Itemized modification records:
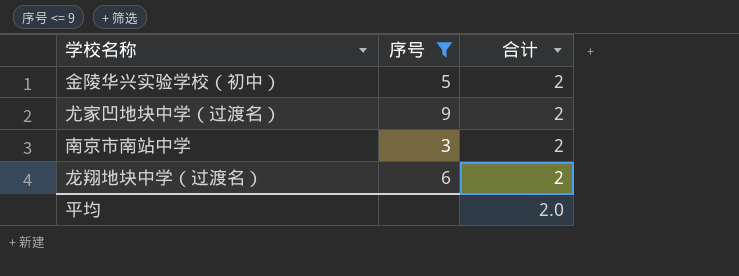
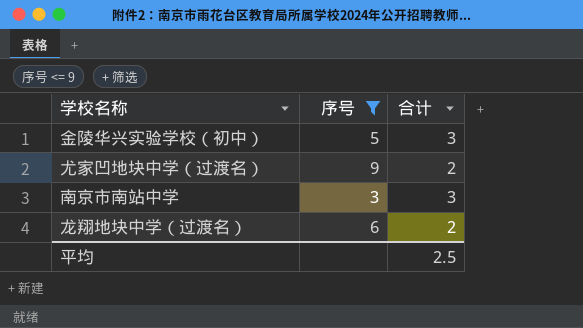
金陵华兴实验学校（初中） | 合计: 2 -> 3
南京市南站中学 | 合计: 2 -> 3
平均 | 合计: 2.0 -> 2.5

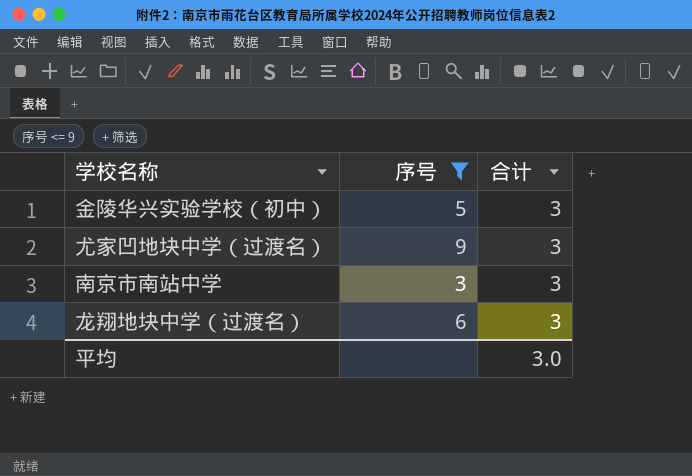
尤家凹地块中学（过渡名） | 合计: 2 -> 3
龙翔地块中学（过渡名） | 合计: 2 -> 3
平均 | 合计: 2.5 -> 3.0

-- EXERCISE PROMPT --
Each record above must be retyped exactly. Omit the pictures.

-- FINISHED EXERCISE --
金陵华兴实验学校（初中） | 合计: 2 -> 3
南京市南站中学 | 合计: 2 -> 3
平均 | 合计: 2.0 -> 2.5

尤家凹地块中学（过渡名） | 合计: 2 -> 3
龙翔地块中学（过渡名） | 合计: 2 -> 3
平均 | 合计: 2.5 -> 3.0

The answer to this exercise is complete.